Big Green Egg This combination grill-smoker-oven is a real beauty. The ceramic construction of this egg-shaped wonder can hold at low temperatures for hours or fire up to 700 degrees or more for grilling steaks or brick-oven pizzas. Prices range from $200 to $700 depending on the size. www.biggreenegg.com.
Lodge Hibachi Americans don't have a lock on grilling technology. The Japanese-inspired Lodge "sportsman" hibachi grill offers great grilling in a small, portable cast-iron unit. $85. www.lodgemfg.com.
New Braunfels For about $100, the drum-shaped New Braunfels grill/smoker is a value-priced barby for the grill enthusiast. The Black Diamond offers an offset firebox for long, slow smoking with indirect heat, aka barbecuing.
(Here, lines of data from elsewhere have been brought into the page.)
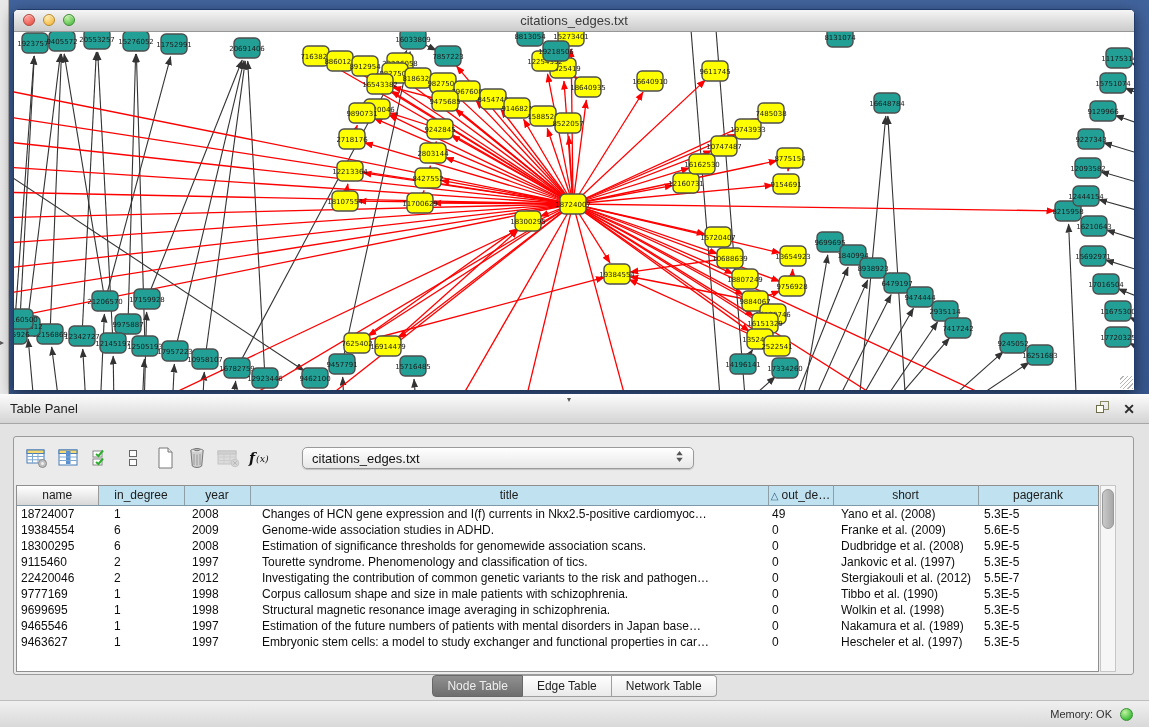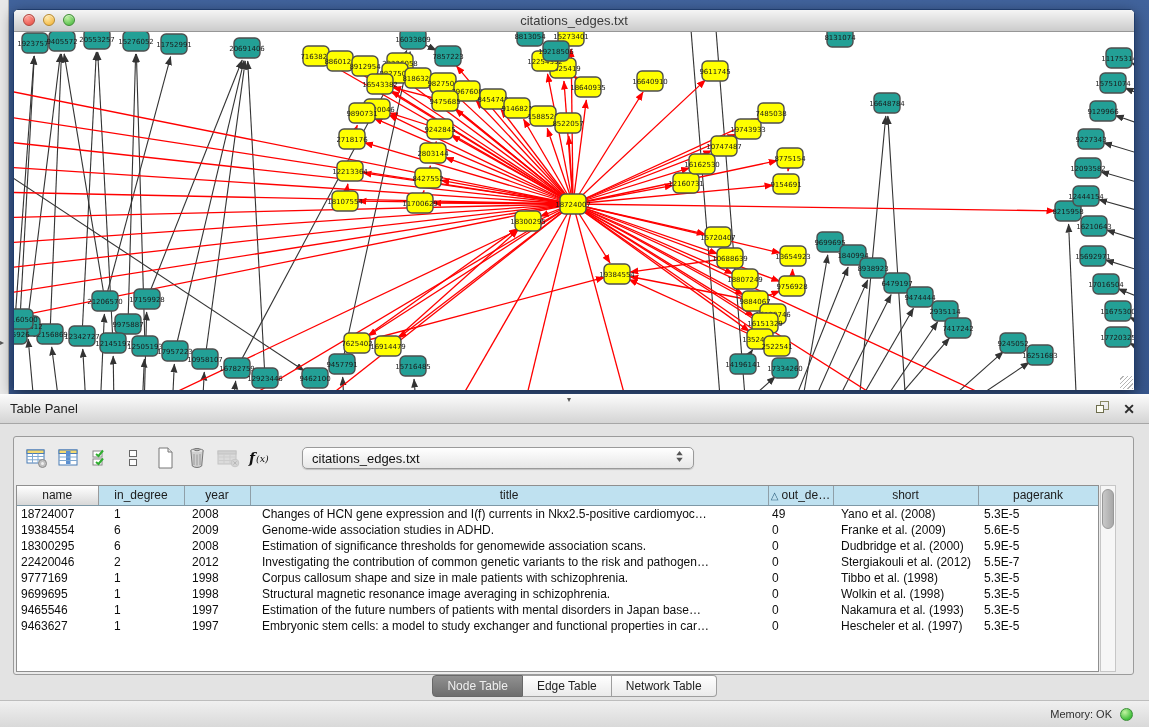--- a/index.html
+++ b/index.html
@@ -799,57 +799,66 @@
                 <td class="c4">0</td>
                 <td class="c5">Franke et al. (2009)</td>
                 <td class="c6">5.6E-5</td>
               </tr>
               <tr>
                 <td class="c0">18300295</td>
                 <td class="c1">6</td>
                 <td class="c2">2008</td>
                 <td class="c3">Estimation of significance thresholds for genomewide association scans.</td>
                 <td class="c4">0</td>
-                <td class="c5">Dudbridge et al. (2000)</td>
+                <td class="c5">Dudbridge et al. (2008)</td>
                 <td class="c6">5.9E-5</td>
+              </tr>
+              <tr>
+                <td class="c0">9115460</td>
+                <td class="c1">2</td>
+                <td class="c2">1997</td>
+                <td class="c3">Tourette syndrome. Phenomenology and classification of tics.</td>
+                <td class="c4">0</td>
+                <td class="c5">Jankovic et al. (1997)</td>
+                <td class="c6">5.3E-5</td>
               </tr>
               <tr>
                 <td class="c0">22420046</td>
                 <td class="c1">2</td>
                 <td class="c2">2012</td>
                 <td class="c3">Investigating the contribution of common genetic variants to the risk and pathogen…</td>
                 <td class="c4">0</td>
                 <td class="c5">Stergiakouli et al. (2012)</td>
                 <td class="c6">5.5E-7</td>
               </tr>
               <tr>
                 <td class="c0">9777169</td>
                 <td class="c1">1</td>
                 <td class="c2">1998</td>
                 <td class="c3">Corpus callosum shape and size in male patients with schizophrenia.</td>
                 <td class="c4">0</td>
-                <td class="c5">Tibbo et al. (1998)</td>
+                <td class="c5">Tibbo et al. (1990)</td>
                 <td class="c6">5.3E-5</td>
               </tr>
               <tr>
                 <td class="c0">9699695</td>
                 <td class="c1">1</td>
                 <td class="c2">1998</td>
                 <td class="c3">Structural magnetic resonance image averaging in schizophrenia.</td>
                 <td class="c4">0</td>
                 <td class="c5">Wolkin et al. (1998)</td>
                 <td class="c6">5.3E-5</td>
               </tr>
               <tr>
                 <td class="c0">9465546</td>
                 <td class="c1">1</td>
                 <td class="c2">1997</td>
                 <td class="c3">Estimation of the future numbers of patients with mental disorders in Japan base…</td>
                 <td class="c4">0</td>
-                <td class="c5">Nakamura et al. (1993)</td>
+                <td class="c5">Nakamura et al. (1989)</td>
                 <td class="c6">5.3E-5</td>
               </tr>
               <tr>
                 <td class="c0">9463627</td>
                 <td class="c1">1</td>
                 <td class="c2">1997</td>
                 <td class="c3">Embryonic stem cells: a model to study exchanger and functional properties in car…</td>
                 <td class="c4">0</td>
                 <td class="c5">Hescheler et al. (1997)</td>
                 <td class="c6">5.3E-5</td>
Porta-Grill It's one thing to show up at a Saturday barbecue with a few beef patties and beer in tow, and quite another to pull up with a trailer-mounted Porta-Grill. The trailer body is built of tough 1/10-inch-thick 12-gauge steel and is equipped with dual tail-brake lights, 1 7/8-inch coupler and a swing tongue jack. Prices start at about $2,800. Side of beef not included. www.belson.com.
Weber The Weber is the Budweiser charcoal grill. They're everywhere and still pretty good. The classic, bulbous-shaped Weber has been grilling up burgers and steaks for years. New "one-touch" ash cleaning makes life easier. Prices start at about $80. www.weber.com.